É difícil selecionar um destaque visual deste mundo: monólitos tubulares ocos com ecossistemas inteiros dentro deles, cavernas subterrâneas cheias de fungos mutagênicos que podem imitar suas presas e arredores, parasitas que fantoches de animais e humanos como marionetes de carne…, mas a sequência que realmente mostra a beleza e a complexidade de Reinado dos Catadores centra-se no ciclo de vida de uma flor fantasmagórica.

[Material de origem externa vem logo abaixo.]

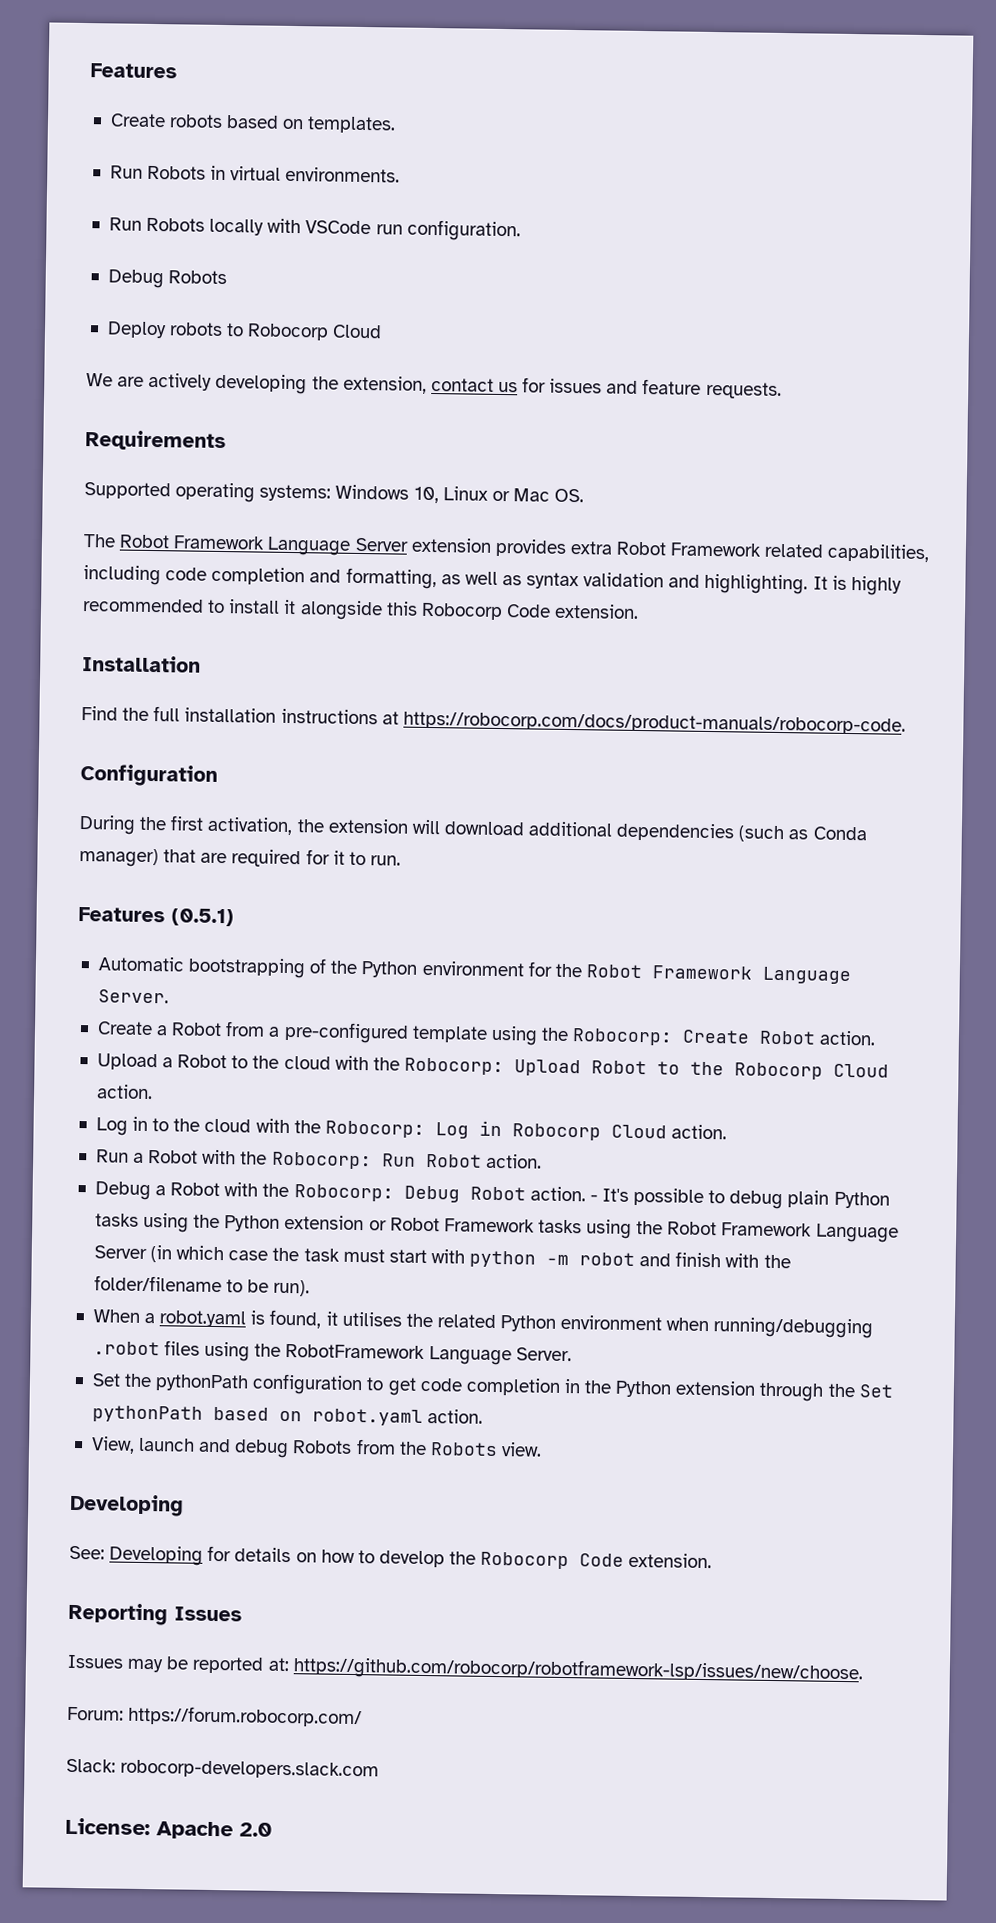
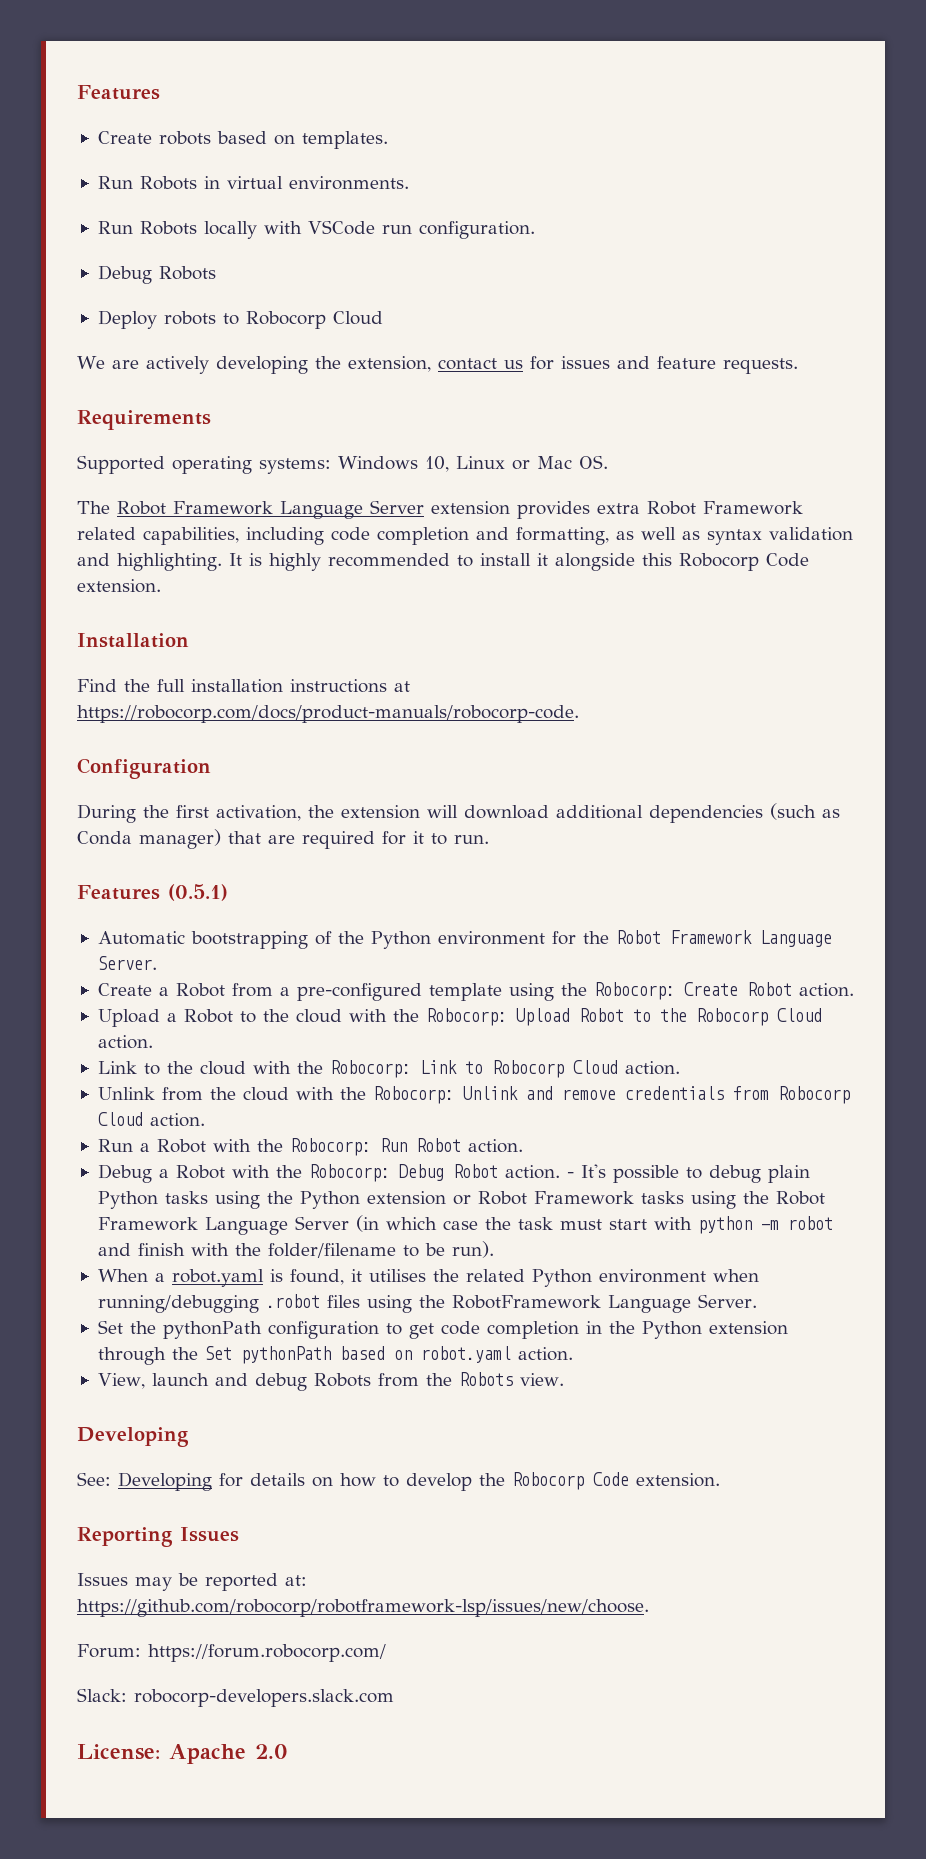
- Log in to the cloud with the Robocorp: Log in Robocorp Cloud action.
+ Link to the cloud with the Robocorp: Link to Robocorp Cloud action.
+ Unlink from the cloud with the Robocorp: Unlink and remove credentials from Robocorp Cloud action.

Nas profundezas de uma sebe densa e viva de tubos sólidos e calcificados, uma das sobreviventes, Ursula, por acaso desencadeia a autopropagação de uma planta que compreende flora e fauna. O processo que se desenrola parece natural, biomecânico, simbólico e nada menos que mágico. Gavinhas ocas se desenrolam da planta e trabalham para desalojar orbes de pólen da terra rasa no centro da flor gigante. Os orbes são lançados ao ar, onde permanecem, pairando e brilhando. Uma criaturinha enrugada e enrugada, um estranho híbrido de sapo e noz – não mais do que dois ou cinco centímetros de altura – é arrancada pela cabeça daquela mesma terra arenosa, antes de ser colocada suavemente em pé no meio da flor. O sapo-marinho transforma um orbe em um “botão” que, quando pressionado, ativa o próximo estágio de vida da planta em um show de luzes bioluminescentes. A pequena criatura, sua única tarefa neste mundo agora concluída, cai suavemente em posição fetal no centro da terra enquanto seu corpo envelhece, murcha e morre. Uma gavinha se estende para enterrar ternamente a criatura sob uma camada de terra, as luzes se apagam e a flor se fecha, afundando de volta no cano.

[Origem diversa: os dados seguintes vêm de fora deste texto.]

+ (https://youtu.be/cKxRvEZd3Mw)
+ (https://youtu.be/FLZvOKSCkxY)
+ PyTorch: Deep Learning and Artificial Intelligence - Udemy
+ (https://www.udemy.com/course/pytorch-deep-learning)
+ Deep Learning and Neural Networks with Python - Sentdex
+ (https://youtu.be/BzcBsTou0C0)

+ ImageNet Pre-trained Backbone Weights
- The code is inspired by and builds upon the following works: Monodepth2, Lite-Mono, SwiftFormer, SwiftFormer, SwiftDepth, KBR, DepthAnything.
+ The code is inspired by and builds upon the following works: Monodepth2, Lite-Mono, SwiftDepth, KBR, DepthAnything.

Esta sequência ousada e profundamente bela justifica quase que sozinha a existência do programa. É um feito fascinante de imaginação, design, animação e direção que aborda alguns dos principais temas e ideias da série em torno de harmonia, equilíbrio, destino, livre arbítrio e sacrifício para um bem maior. Tudo está contido na hipnotizante circunferência daquela flor alienígena. Não apenas a vida em Vesta, ou a vida na Terra, mas a vida – real e imaginária, e em todos os lugares, em todos os universos possíveis. Essa flor vai fazer você pensar em como a vida é curta. Quão cruel. Que lindo. Como nossos destinos se resumem em nos tornarmos o pólen ou o apertador de botões, mas sabendo que um dia, cada um de nossos botões deve ser pressionado enquanto entendemos que o fim nunca é o fim.

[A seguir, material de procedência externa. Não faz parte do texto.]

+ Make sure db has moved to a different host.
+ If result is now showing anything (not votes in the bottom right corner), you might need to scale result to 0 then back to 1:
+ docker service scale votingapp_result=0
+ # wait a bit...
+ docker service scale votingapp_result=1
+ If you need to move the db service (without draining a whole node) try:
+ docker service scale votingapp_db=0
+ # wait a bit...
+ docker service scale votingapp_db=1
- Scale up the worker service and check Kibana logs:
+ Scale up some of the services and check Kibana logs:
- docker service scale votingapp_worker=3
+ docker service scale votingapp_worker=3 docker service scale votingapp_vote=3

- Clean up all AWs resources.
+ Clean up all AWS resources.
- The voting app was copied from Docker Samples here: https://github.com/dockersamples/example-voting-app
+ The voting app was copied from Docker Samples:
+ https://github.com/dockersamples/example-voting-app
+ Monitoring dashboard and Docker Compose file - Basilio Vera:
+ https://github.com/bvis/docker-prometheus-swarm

Em última análise, Reinado dos Catadores nos lembra que não é como a vida termina que é importante, mas como ela é vivida. Ambos fazemos parte de algo maior e maior do que a soma de nossas partes e, se tentarmos ao máximo lembrar disso, então talvez as partes maiores de todos e de cada um de nós ecoem pela eternidade. Duas coisas são certas: nenhuma história termina verdadeiramente; e não podemos permitir Reinado dos Catadoresa história chega ao fim.

Ainda não.

Está apenas começando.

A primeira temporada de Scavenger’s Reign está disponível para transmissão agora na Netflix.